Three Things Thursday

It’s been a while since I have posted, and not because my pals aren’t contributing.

So here we go. A few things from the amazing Cheryl and Brenda.

 

Cheryl:

Last week, we had a party for my daughter’s 3rd birthday. 

She talked about that party for weeks beforehand. Every morning, the first question she would ask is, “Is it my birthday? Is everyone coming to see my birthday?”
If I was writing this situation into a novel, there’s a couple of ways I could have written the ending of this situation. Maybe her birthday comes and everything, from the cake to the decorations to the presents, goes wrong but she’s happy just to spend time with family. Or maybe a freak snow storm prevents anyone from coming and she sits at the window, waiting and crying. Or maybe everything is perfect and it’s a memory she’ll cherish forever.
But what actually happened?
She walked in, saw all the family and friends and decorations, then ran and hid in her room for over an hour.
We finally convinced her to come out to open presents, but only if she could wear a blanket over her head. Which she did.
Do you see how contrived all of my endings were in comparison? None of them had that human touch. Real people are so complicated and confusing. The things we think we want and the things we think we can do are so different from reality.
Our characters need to surprise us. They need to jump out and be themselves. We can’t force them to do things or be someone they don’t want to be.
And another!
I have an app on my phone called Timehop. Every day it tells me what I’ve posted on social media on that day in past years. 

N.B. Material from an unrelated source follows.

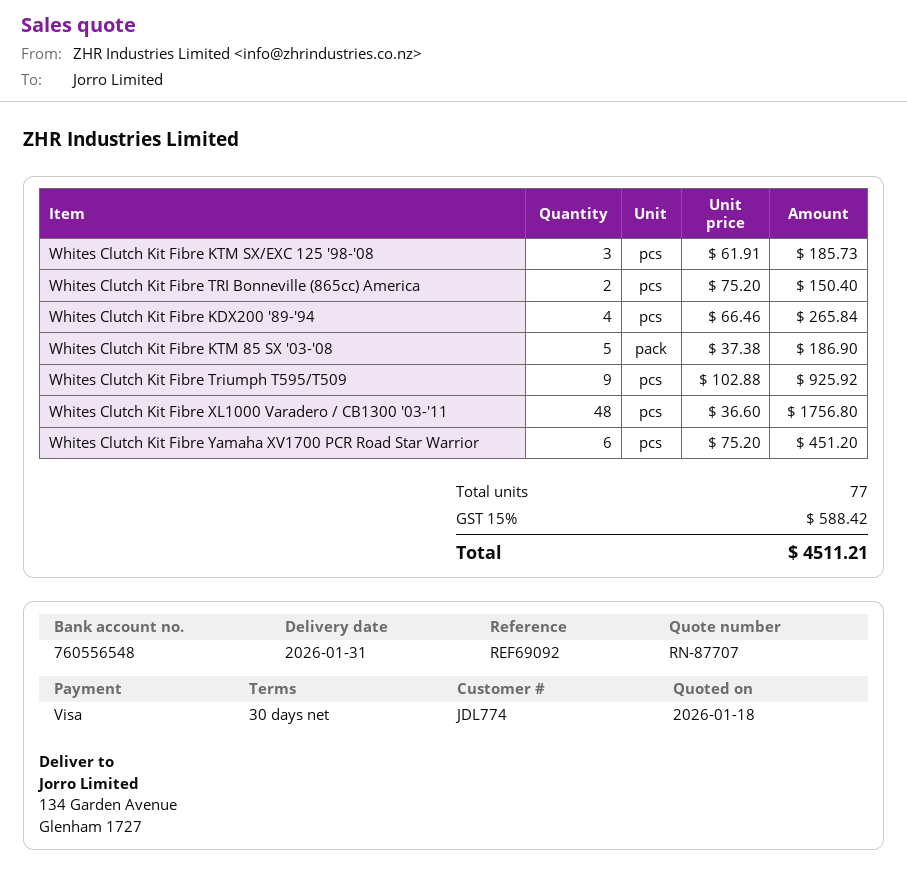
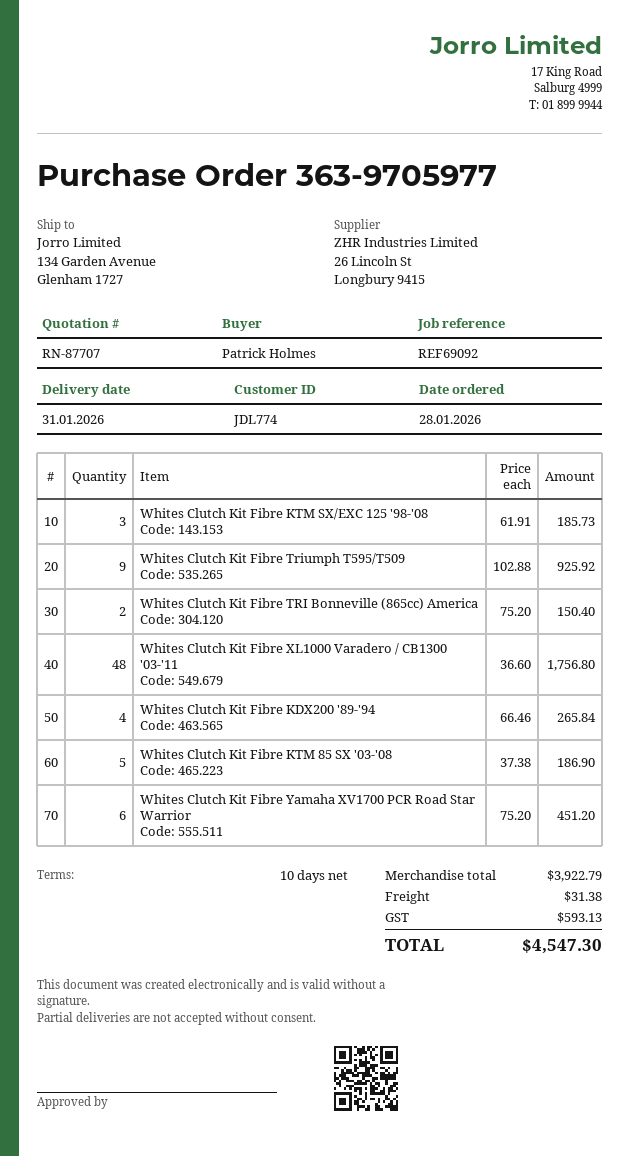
payment terms: 30 days -> 10 days
shipping: none -> 31.38
tax: 588.42 -> 593.13
total: 4511.21 -> 4547.30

Today I got a notification. Six years ago today, I announced that I had finished the first draft of my novel.
SIX. YEARS.
And what do I have to show for it? A published book? A contract with an agent? A finished, ready product?
No. None of it. I have nothing to show for it except a few notes that add up to, “I basically need to change everything because it all sucks.”
Every time I look at that novel, I get overwhelmed. First drafts are easy. Polishing is hard.
Will I ever finish it? I don’t know. I hope so.
Do you have any eternal works in process? Do you have any that stumped you for awhile but eventually finished?
And Dear Brenda:
The humorist and poet Phyllis McGinley periodically crops up in my brain. A family of my second cousins, like my own parents, were from Ogden, Utah. McGinley was born in Ontario, Oregon, but moved from there to a ranch in Colorado when she was only three months old. At age 11, with the death of her father, her family moved to Utah and lived in Ogden with a widowed aunt. Among other adventures, she studied musical theater at the U of U. Somewhere between the U and Ogden, she and my second cousins’ mother became friends.
My own mother loved reading the Ladies Home Journal and The New Yorker, and always had subscriptions to both. Whenever she found a Phyllis McGinley poem, I would be sure to read it as well. They were generally light, fun, easy to read and entertaining. McGinley became the first writer to be awarded the Pulitzer Prize for a collection of light verse: “Times Three.”
So here’s just a tidbit from McGinley, so you get the flavor which was inherent in her children’s books, light poetry, and — I suspect — her life:
Oh, shun, lad, the life of an author.
It’s nothing but worry and waste.
     Avoid that utensil,
The laboring pencil,
      And pick up the scissors and paste.
One More!
So you’re taking a walk.  Or a shower.  Or a nap.  And you have this GREAT idea for a new story.  Or for your WIP.   Or for a poem.  When you stop walking, or showering, or napping, can you still remember the great idea?  With clarity?  With the same jolt of electricity as when you first thought of it, only moments (or minutes) ago?  Did you write it down right away?  If so, did it have the impact you thought it would?  Or had it changed?
Well, guess what?  YOU have changed.  From what you were moments or minutes ago.  Don’t grip the idea with an iron fist and choke it to death.  Maybe that poem you thought of in the shower was really supposed to be a personal essay.  Or that paragraph you were struggling with in your WIP last night.  Sit down.  Clear your mind.  Think wonderful thoughts, and whatever they are, start writing THEM down.  They won’t be the same as during your walk.  They may be more alive than the thoughts from your nap.  Let them be what they’re MEANT to be NOW, not what you WISH you’d had a pen to jot them down as you walked.  Or, next time, take a notebook and pen on your walk.
Girls, I love you both, Thank you for sending pieces even when I have let life stop me from blogging.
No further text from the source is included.